REQUIRED ACTION
Without copying any picture, transcribe exactly the lines of the data below from the one containing "text: 4 -> 9" through the one containing "사목활동을 하신 허석훈(루카)".

RECORDS SUPPLIED
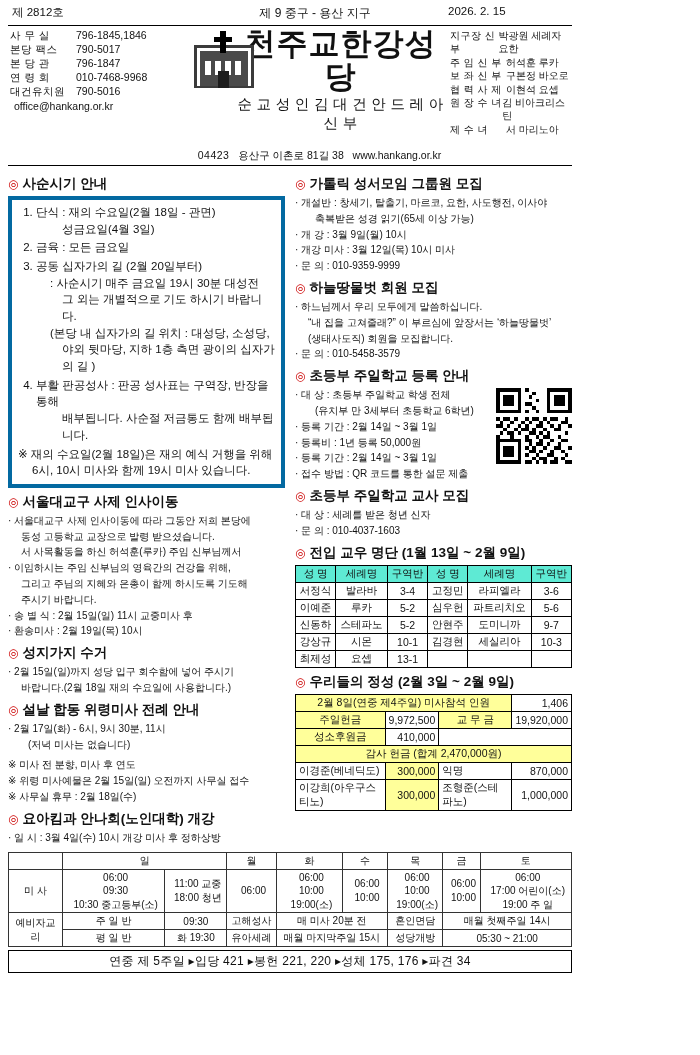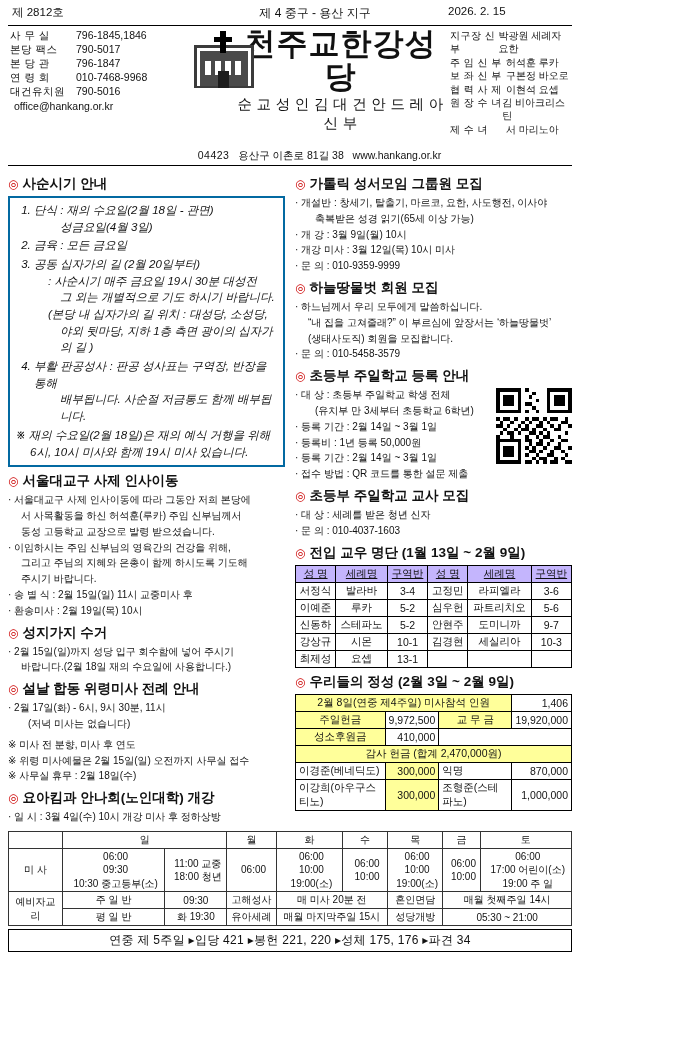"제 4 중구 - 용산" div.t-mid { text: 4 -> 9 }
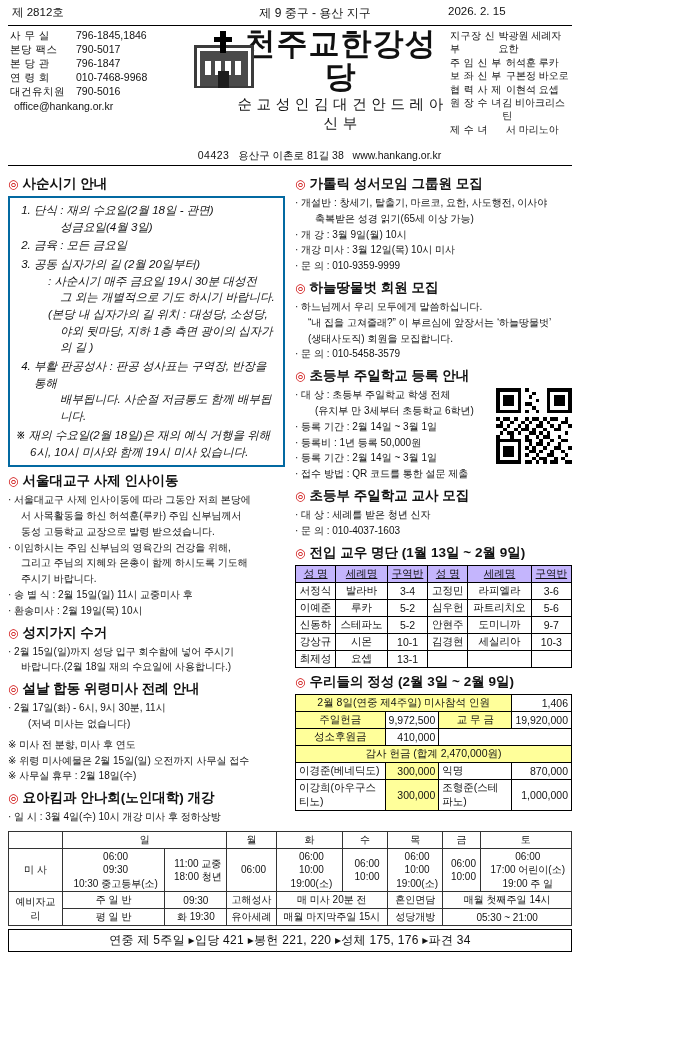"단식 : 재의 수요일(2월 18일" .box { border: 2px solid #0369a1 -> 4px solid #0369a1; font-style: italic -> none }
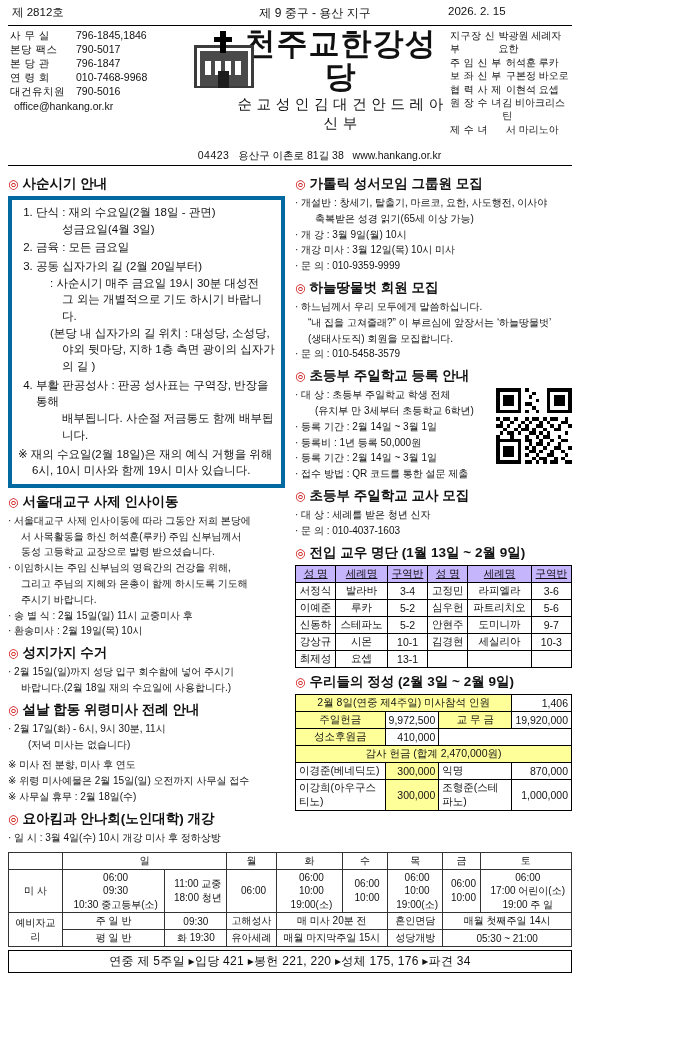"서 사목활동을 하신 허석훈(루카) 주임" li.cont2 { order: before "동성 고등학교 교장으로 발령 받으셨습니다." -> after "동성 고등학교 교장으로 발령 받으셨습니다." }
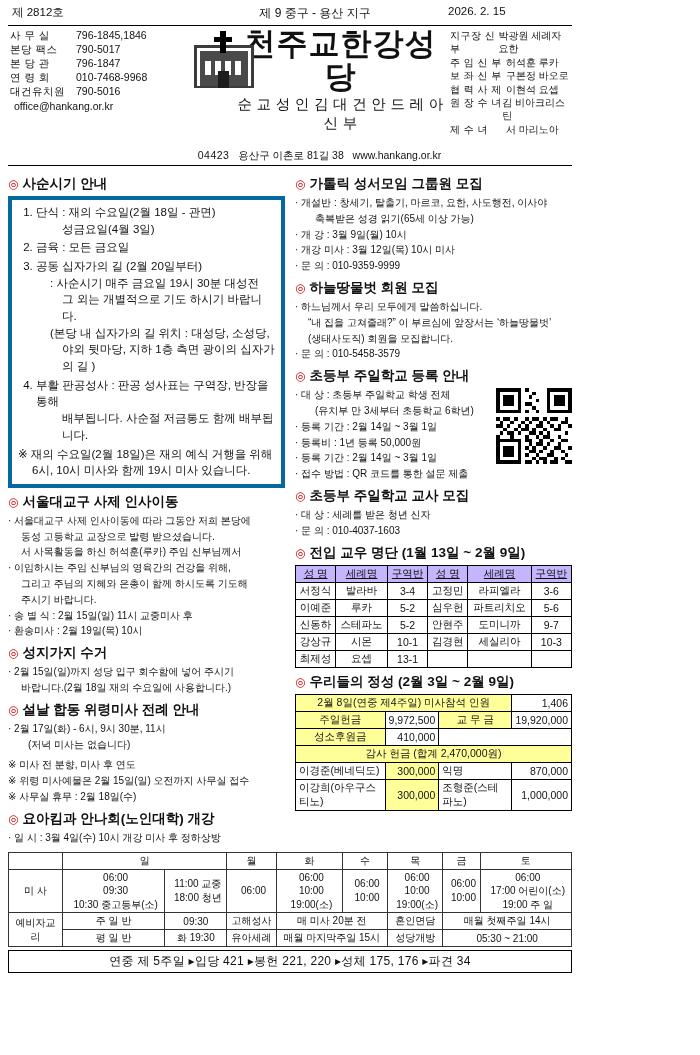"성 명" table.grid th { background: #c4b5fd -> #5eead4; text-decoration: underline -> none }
---
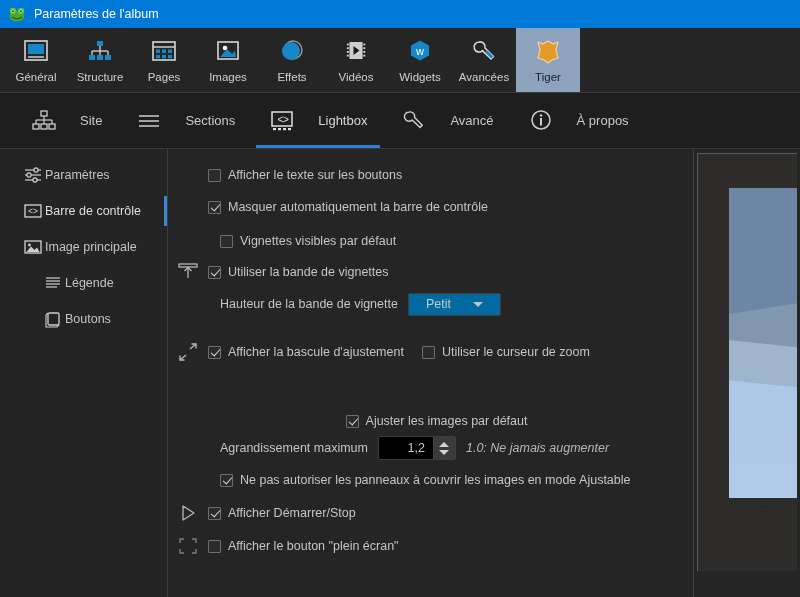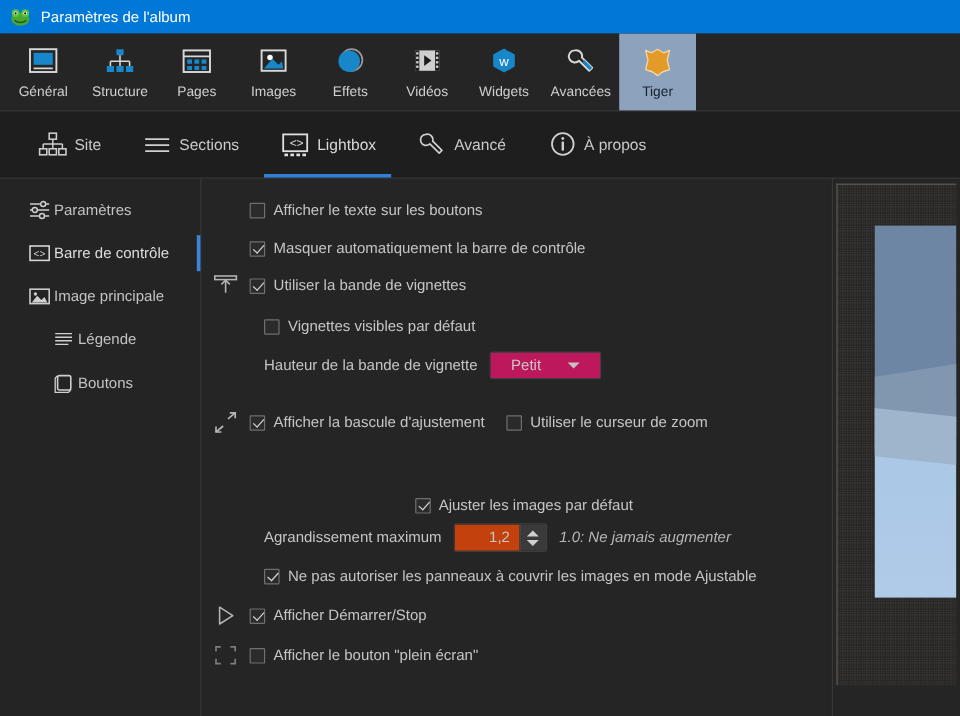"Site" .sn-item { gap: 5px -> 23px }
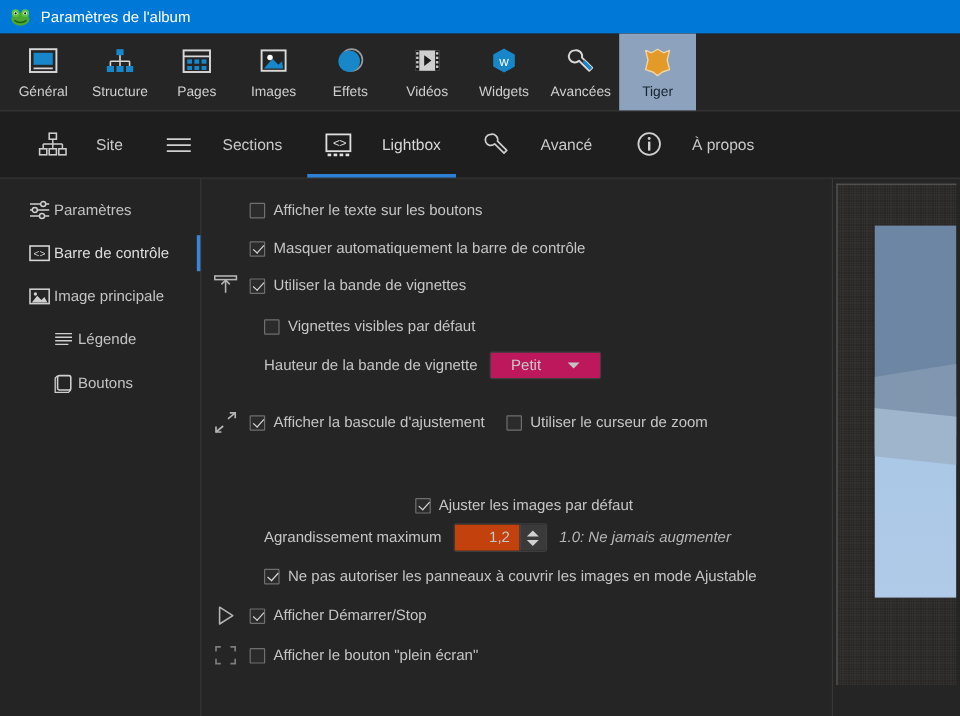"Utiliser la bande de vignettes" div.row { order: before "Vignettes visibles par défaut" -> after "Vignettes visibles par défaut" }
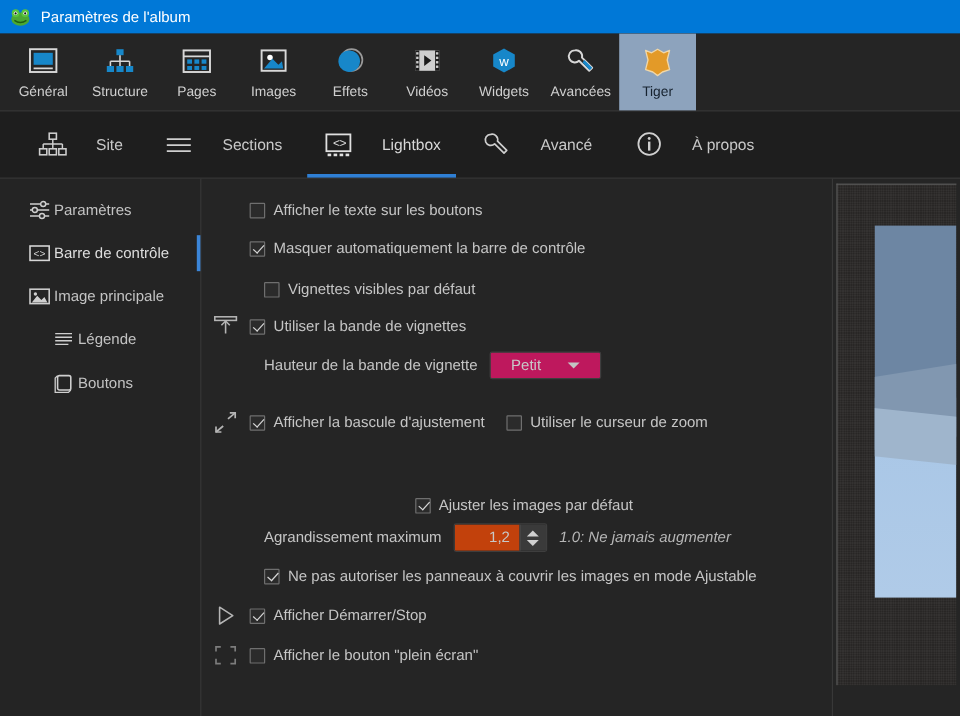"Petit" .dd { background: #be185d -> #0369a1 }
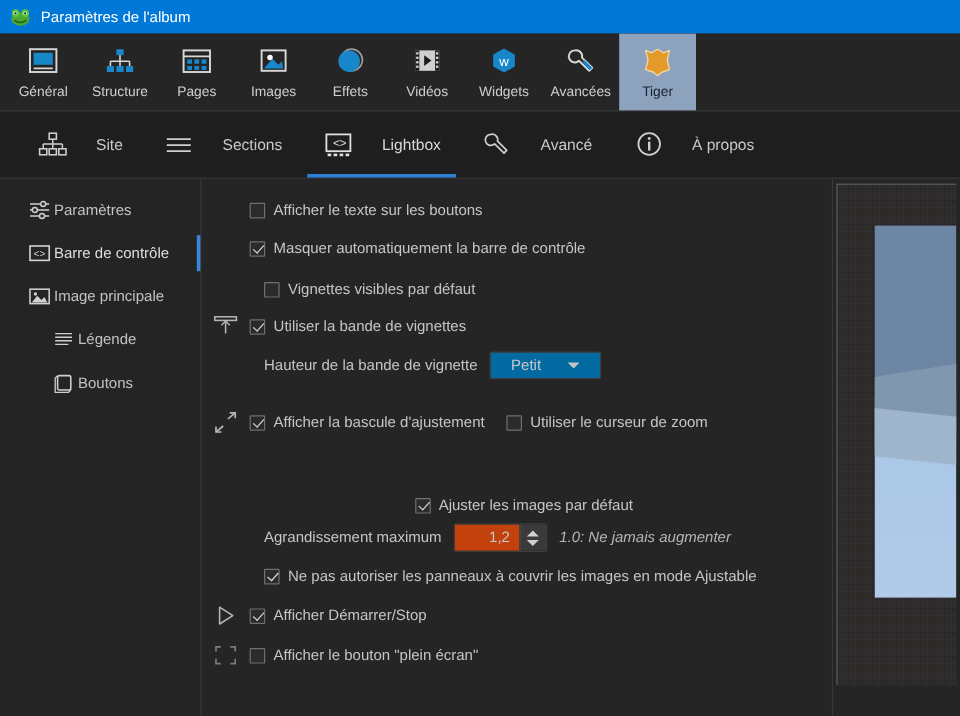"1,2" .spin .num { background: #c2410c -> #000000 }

SOLUTION FOR THIS EXERCISE
"제 4 중구 - 용산" div.t-mid { text: 4 -> 9 }
"단식 : 재의 수요일(2월 18일" .box { border: 2px solid #0369a1 -> 4px solid #0369a1; font-style: italic -> none }
"서 사목활동을 하신 허석훈(루카) 주임" li.cont2 { order: before "동성 고등학교 교장으로 발령 받으셨습니다." -> after "동성 고등학교 교장으로 발령 받으셨습니다." }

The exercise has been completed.